As the operation soured, President Nixon privately criticized American newspapers and TV correspondents for coverage that he said was intended to embarrass the administration, according to the Nixon Library and Birthplace Foundation.
Those private criticisms were made public Tuesday, part of 445 hours of taped White House conversations on foreign and domestic policy that were released at the National Archives II in College Park.
It is the first time that the Archives has released recordings of entire conversations from the Nixon administration. Previous releases have covered only “snippets” of taped conversations relating to Watergate and abuse of power, said Karl Weissenbach, director of the Archives’ Nixon presidential materials staff.
The recordings released Tuesday cover Nixon’s White House telephone conversations from February to July 1971, the first of five sets of tapes that cover six-month periods from February 1971 to July 1973.
The entire set of tapes should all be released in five to seven years, Weissenbach said. The next set, covering August 1971 to February 1972, should be released by the end of 2000.
About 15 reporters and one researcher showed up for Tuesday’s tape release, but Weissenbach said more people might turn out after word about the tapes starts spreading.
Some historians are skeptical.
“Because there are so many more hours of the tapes to be released, it’s becoming somewhat routine,” said Keith Olson, a history professor at the University of Maryland. “Unless there’s some surprise, something that’s a bombshell, then it’s getting routine.”
There are nearly 4,000 hours of tapes altogether, said John H. Taylor, executive director of the Nixon Library and Birthplace Foundation in Yorba Linda, Calif., which has posted a guide to major themes covered in the tapes.
Archives’ staff also set up a subject log to guide researchers through the tapes, but finding information is going to be difficult for those not familiar with that time period, Weissenbach said.
Taylor said the only conversations that will not be made public are those that the government deems classified.
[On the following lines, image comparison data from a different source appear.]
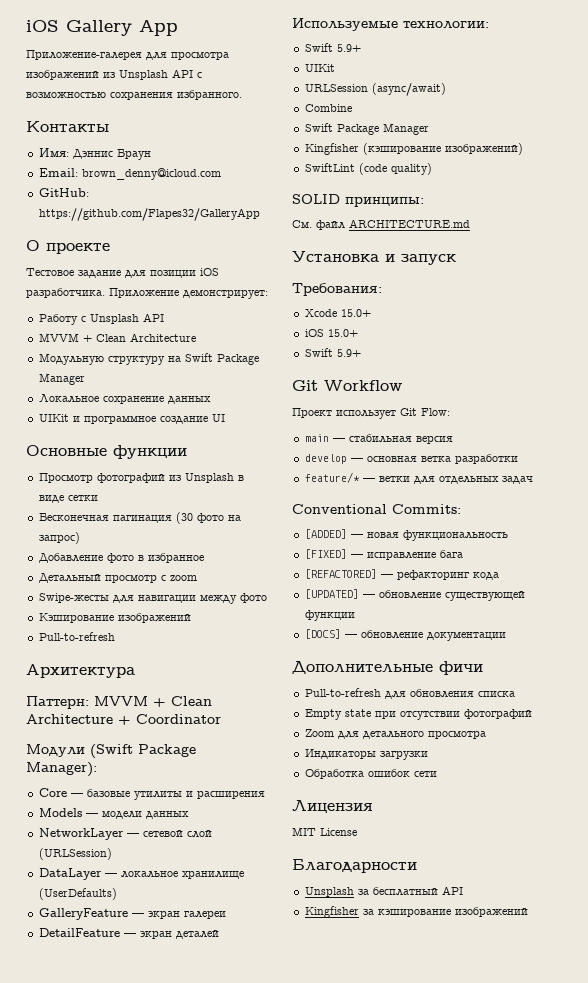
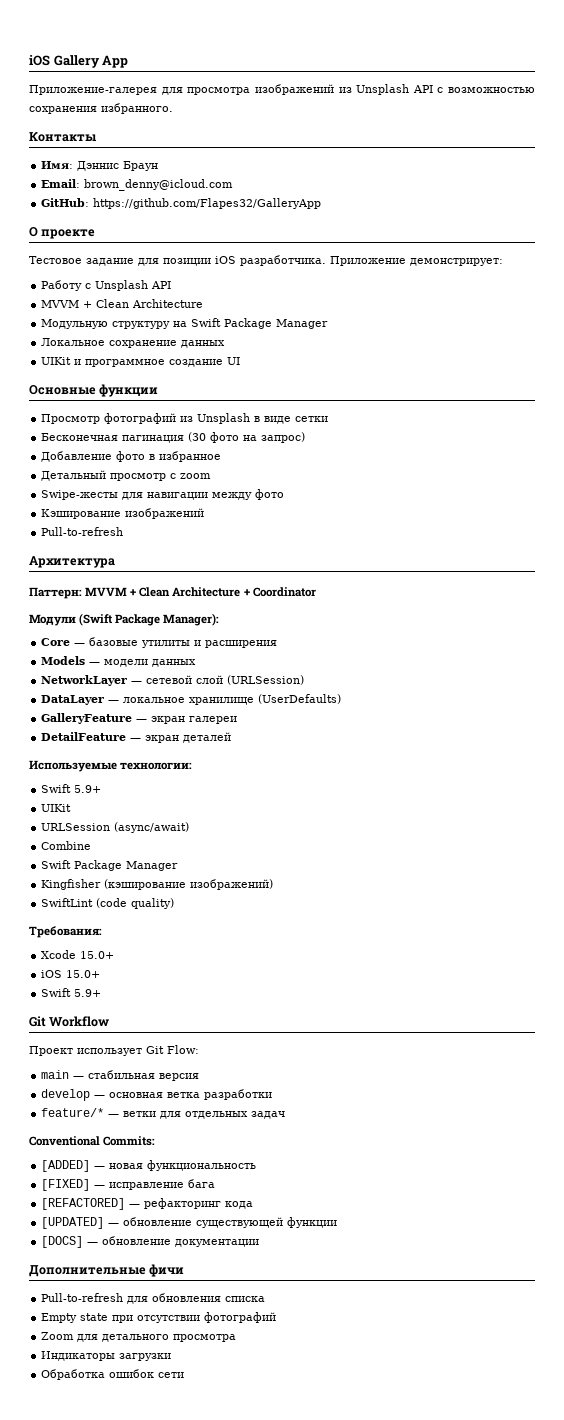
- SOLID принципы:
- См. файл ARCHITECTURE.md
- Установка и запуск
- Лицензия
- MIT License
- Благодарности
- Unsplash за бесплатный API
- Kingfisher за кэширование изображений

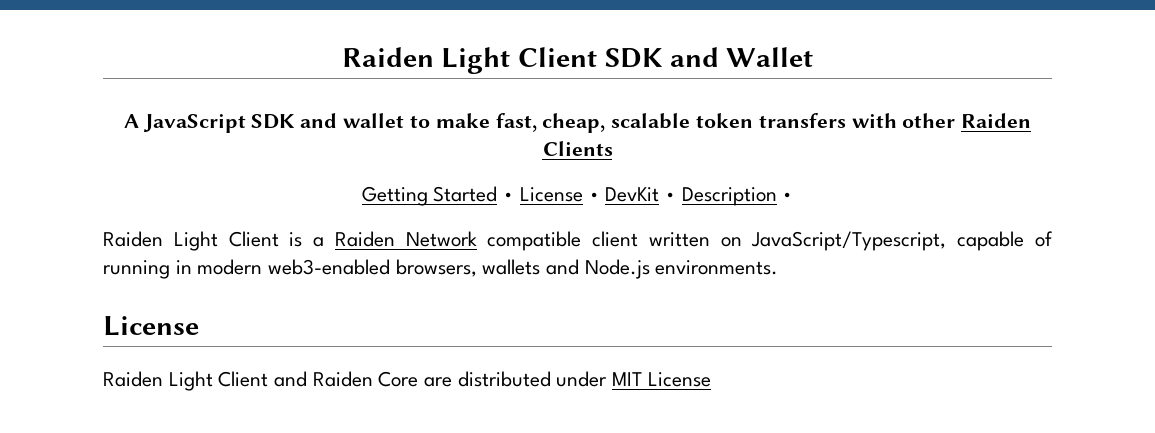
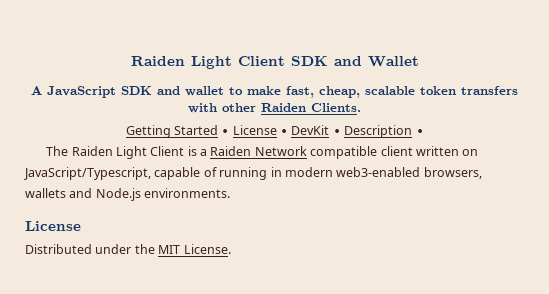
- A JavaScript SDK and wallet to make fast, cheap, scalable token transfers with other Raiden Clients
+ A JavaScript SDK and wallet to make fast, cheap, scalable token transfers with other Raiden Clients.
- Raiden Light Client is a Raiden Network compatible client written on JavaScript/Typescript, capable of running in modern web3-enabled browsers, wallets and Node.js environments.
+ The Raiden Light Client is a Raiden Network compatible client written on JavaScript/Typescript, capable of running in modern web3-enabled browsers, wallets and Node.js environments.
- Raiden Light Client and Raiden Core are distributed under MIT License
+ Distributed under the MIT License.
He disputed the claim that the documents are becoming routine.
“[Scholars, reporters and historians] will spend about half a century mulling through this material to try to find a complete story,” Taylor said. “Nixon has equaled Watergate for a long time and now they’re seeing other things.”
Olson agreed that Nixon is worthy of continued study: He called him one of the last liberal presidents in a series that included Harry S. Truman, Dwight D. Eisenhower, John F. Kennedy and Lyndon B. Johnson.
“He was willing and did use the federal government,” he said. “The imperial presidents peaked with Nixon and declined ever since.”
But Olson said Watergate will always be an issue when researching the Nixon years.
“You can never get totally away from it [Watergate],” he said. “You can’t consider Nixon without Watergate. You must always factor it in.”